En los informes de carácter técnico que se emitan con carácter previo a la aprobación definitiva de los instrumentos de planeamiento deberá hacerse constancia expresa, con mención de la presente Ley, del cumplimiento de los criterios fijados por ésta.
Las vías públicas, parques y demás espacios de uso público existentes, así como las respectivas instalaciones de servicios y mobiliarios urbanos, deberán ser adaptados gradualmente, de acuerdo con un orden de prioridades que tendrá en cuenta la mayor eficacia y la concurrencia o tránsito de personas y las reglas y condiciones previstas reglamentariamente.
A tal efecto, los entes locales tendrán que elaborar planes especiales de actuación para adaptar las vías públicas, parques y demás espacios de uso público a las normas de accesibilidad. Con esta finalidad, los proyectos de presupuestos de los entes públicos deberán contener, en cada ejercicio presupuestario, las consignaciones necesarias para la financiación de dichas adaptaciones.
Los pliegos de condiciones de los contratos administrativos de obras contendrán, con referencia a la presente Ley, cláusulas de adecuación a lo que en la misma se dispone.
Artículo 6. Itinerarios.
Los itinerarios peatonales, así como los mixtos, destinados al tráfico de peatones y vehículos, se diseñarán y realizarán de forma que resulten accesibles a cualquier persona.
A estos efectos, reglamentariamente se establecerán los diferentes parámetros y características que los mismos han de tener para ser considerados adaptados o practicables, según los casos, que deberán contemplar, como mínimo, los siguientes aspectos:
Anchura mínima libre de obstáculos.
Pendiente máxima longitudinal.
Pendiente máxima transversal.
Dimensiones de vados e isletas.
Dimensiones de pasos de peatones.
Dimensiones y características de escaleras y rampas destinadas a salvar desniveles.
Artículo 7. Parques, jardines y espacios libres públicos.
Los parques, jardines y demás espacios libres de uso público se diseñarán y realizarán de forma que resulten accesibles a cualquier persona.

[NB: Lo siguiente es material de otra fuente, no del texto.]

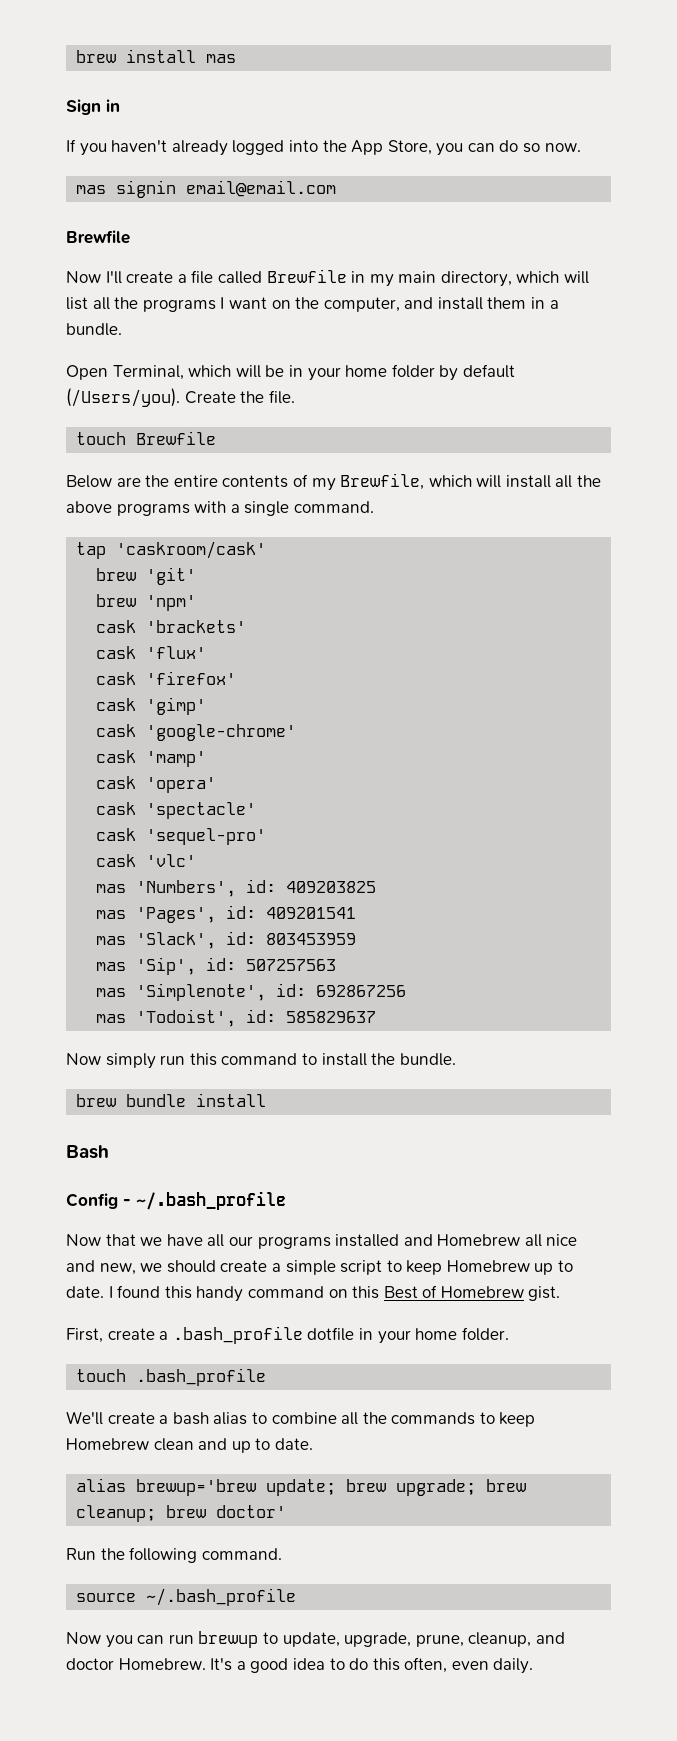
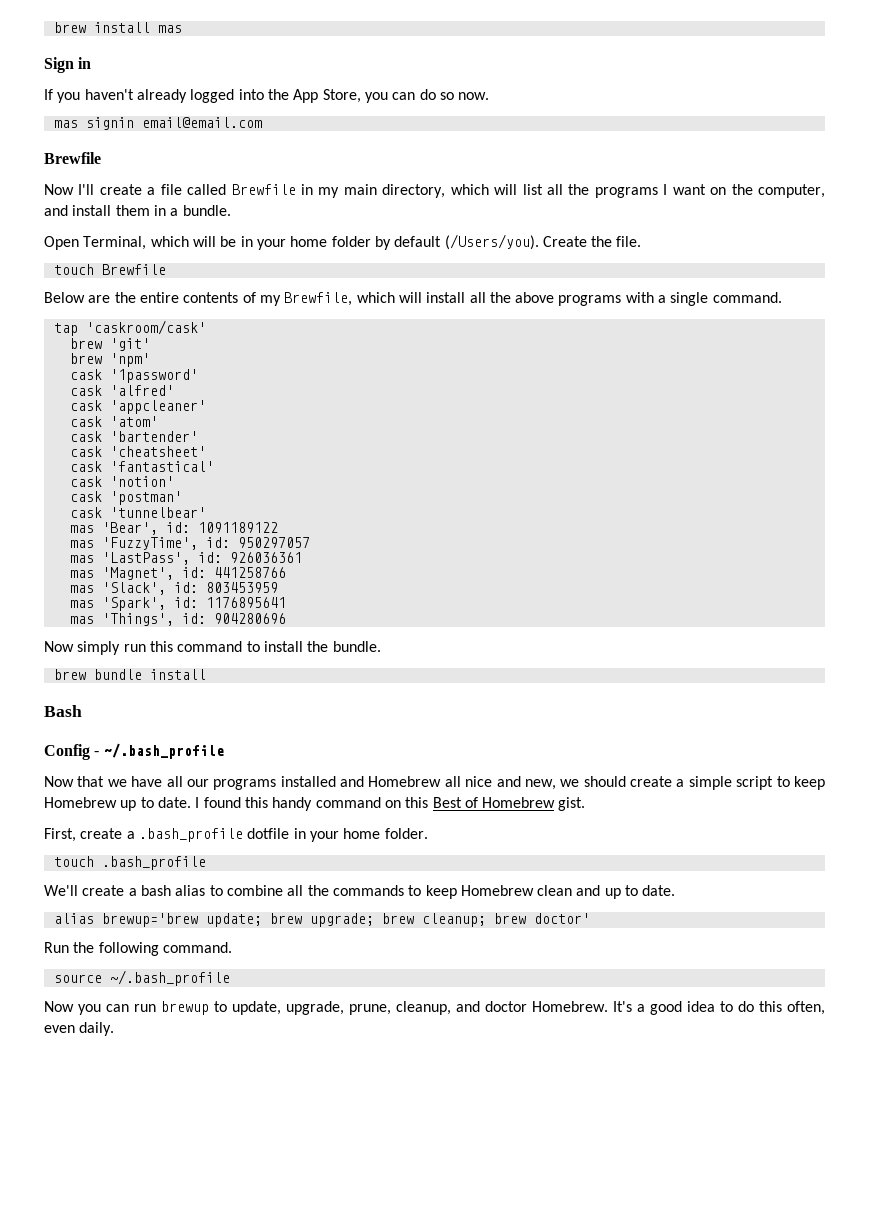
[146,620,247,633] [96,646,207,659] [96,671,237,685] [96,697,207,715] [96,724,297,741] [96,750,207,767] [96,776,217,793] [96,802,257,819] [96,828,267,845] [96,854,197,867] [96,879,377,897] [96,905,357,923] 'brackets' // cask 'flux' // cask 'firefox' // cask 'gimp' // cask 'google-chrome' // cask 'mamp' // cask 'opera' // cask 'spectacle' // cask 'sequel-pro' // cask 'vlc' // mas 'Numbers', id: 409203825 // mas 'Pages', id: 409201541 -> [109,369,198,383] [69,385,174,396] [69,400,206,414] [69,416,158,427] [69,431,198,442] [69,446,206,457] [69,461,214,472] [69,476,174,487] [69,491,182,505] [69,507,206,518] [69,522,278,535] [69,537,310,550] [69,552,302,565] [69,567,286,580] '1password' // cask 'alfred' // cask 'appcleaner' // cask 'atom' // cask 'bartender' // cask 'cheatsheet' // cask 'fantastical' // cask 'notion' // cask 'postman' // cask 'tunnelbear' // mas 'Bear', id: 1091189122 // mas 'FuzzyTime', id: 950297057 // mas 'LastPass', id: 926036361 // mas 'Magnet', id: 441258766
[136,957,337,975] [96,983,407,1001] [96,1009,377,1027] 'Sip', id: 507257563 // mas 'Simplenote', id: 692867256 // mas 'Todoist', id: 585829637 -> [101,597,286,611] [69,613,286,626] 'Spark', id: 1176895641 // mas 'Things', id: 904280696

A tal efecto, los itinerarios peatonales se ajustarán a los criterios señalados en el artículo anterior.
Los aseos de uso público que se dispongan en estos espacios deberán contar al menos con un aseo adaptado, compuesto como mínimo por un inodoro y un lavabo, que, cumpliendo las características señaladas en la presente Ley y en las normas que la desarrollen, puedan ser accesibles a cualquier persona.
Artículo 8. Aparcamientos.
En las zonas destinadas a estacionamiento de vehículos ligeros, sean de superficie o subterráneas, que se sitúen en vías o espacios de uso público se reservarán, con carácter permanente y tan próximo como sea posible de los accesos peatonales, plazas debidamente señalizadas para vehículos que transporten a personas en situación de movilidad reducida.
Los accesos peatonales a dichas plazas cumplirán las condiciones exigidas para ser adaptados. Cuando sea preciso salvar desniveles para acceder a dichas plazas, éstos se salvarán mediante rampas o ascensores adaptados o practicables, según los casos.